Japan shines and China remains in the shadows
In Asia, the Nikkei posted the region’s biggest annual gain, climbing 28%, the first for the Japanese index since 2013, when Haruhiko Kuroda took over as Bank of Japan governor and began easing.
Conversely, the CSI of the Shanghai and Shenzhen stock exchanges fell 11.4% in 2023, the third consecutive year of decline, on the back of a slow economic recovery after Covid. This Friday, the index strengthened by 0.5%.
On the business side, French luxury giants feature in the Cac 40 this Friday: LVMH, Kering and Hermès rose between 0.7% and 0.8%.

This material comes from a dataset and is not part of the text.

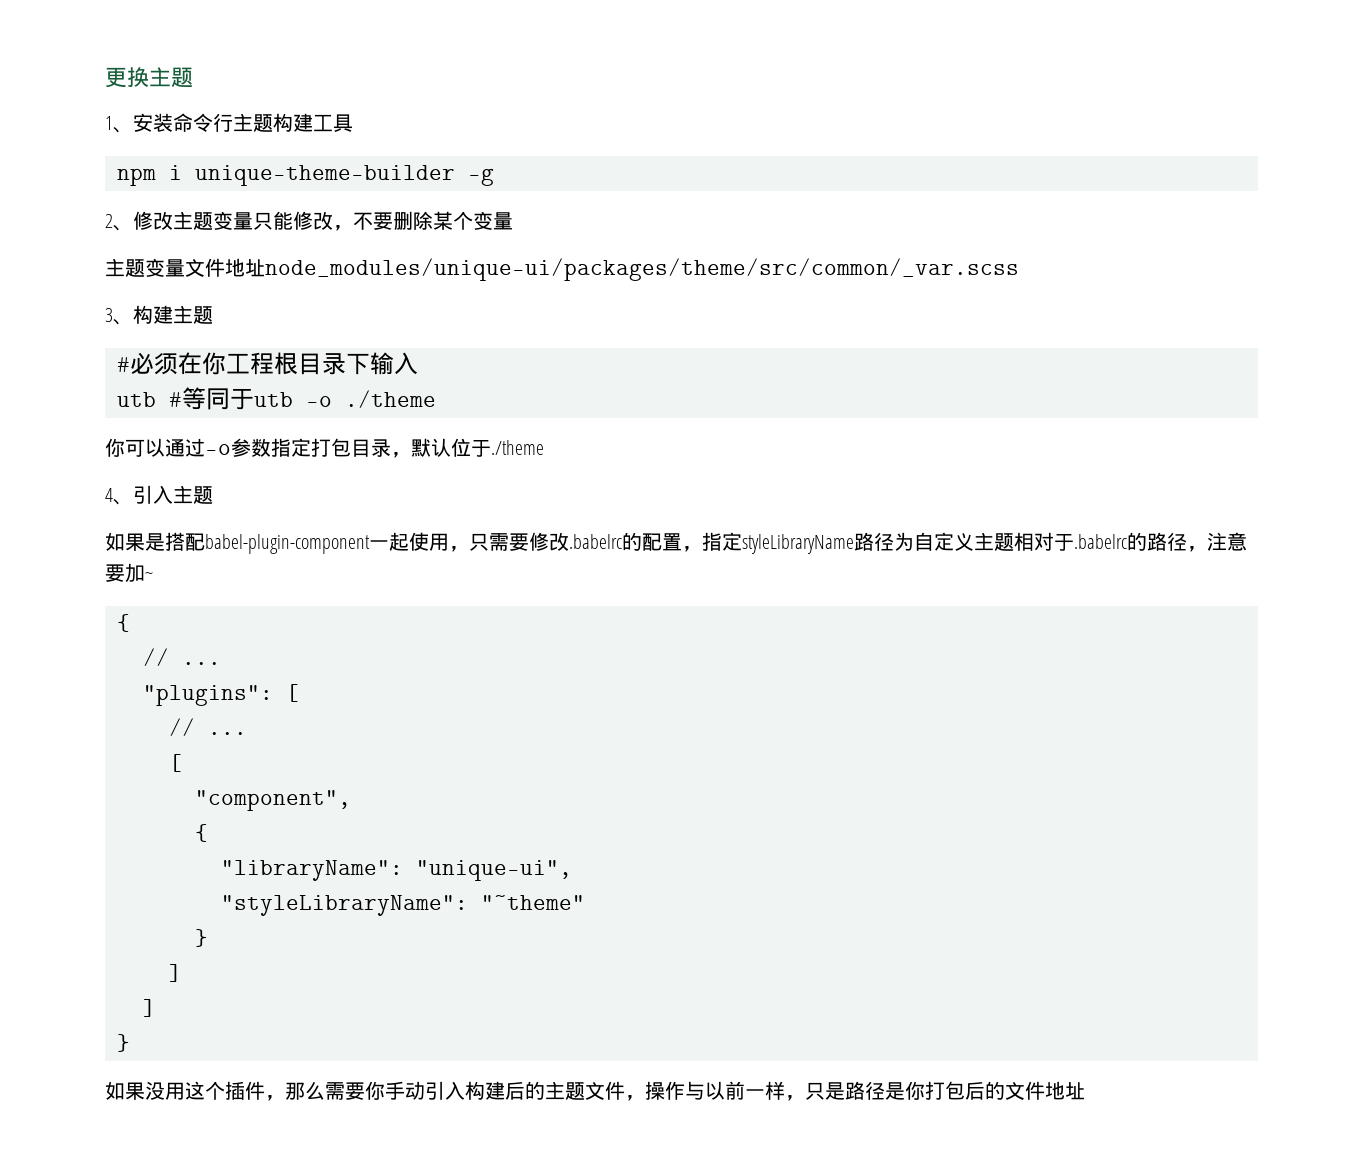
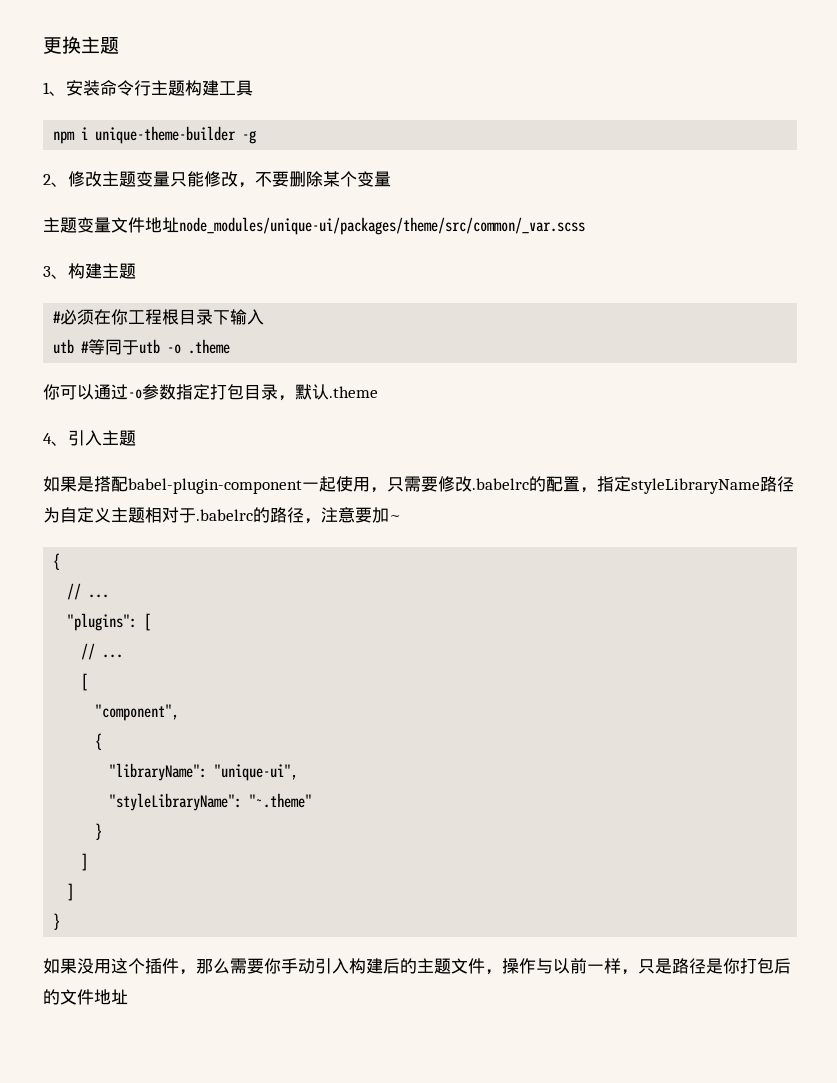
[345,390,436,408] ./theme -> [188,339,231,354] .theme
[451,438,544,457] 位于./theme -> [329,386,378,398] .theme
[481,895,585,910] "~theme" -> [249,793,313,808] "~.theme"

If LVMH and Hermès have reached a higher level during the year, neither of them is among the big winners within the Cac 40. The biggest progress this year has been made by carmaker Stellantis.
Medtech Carmat is up 8.8% after announcing software improvements that will boost the safety profile of the Aeson artificial heart it designs, manufactures and markets for heart transplants.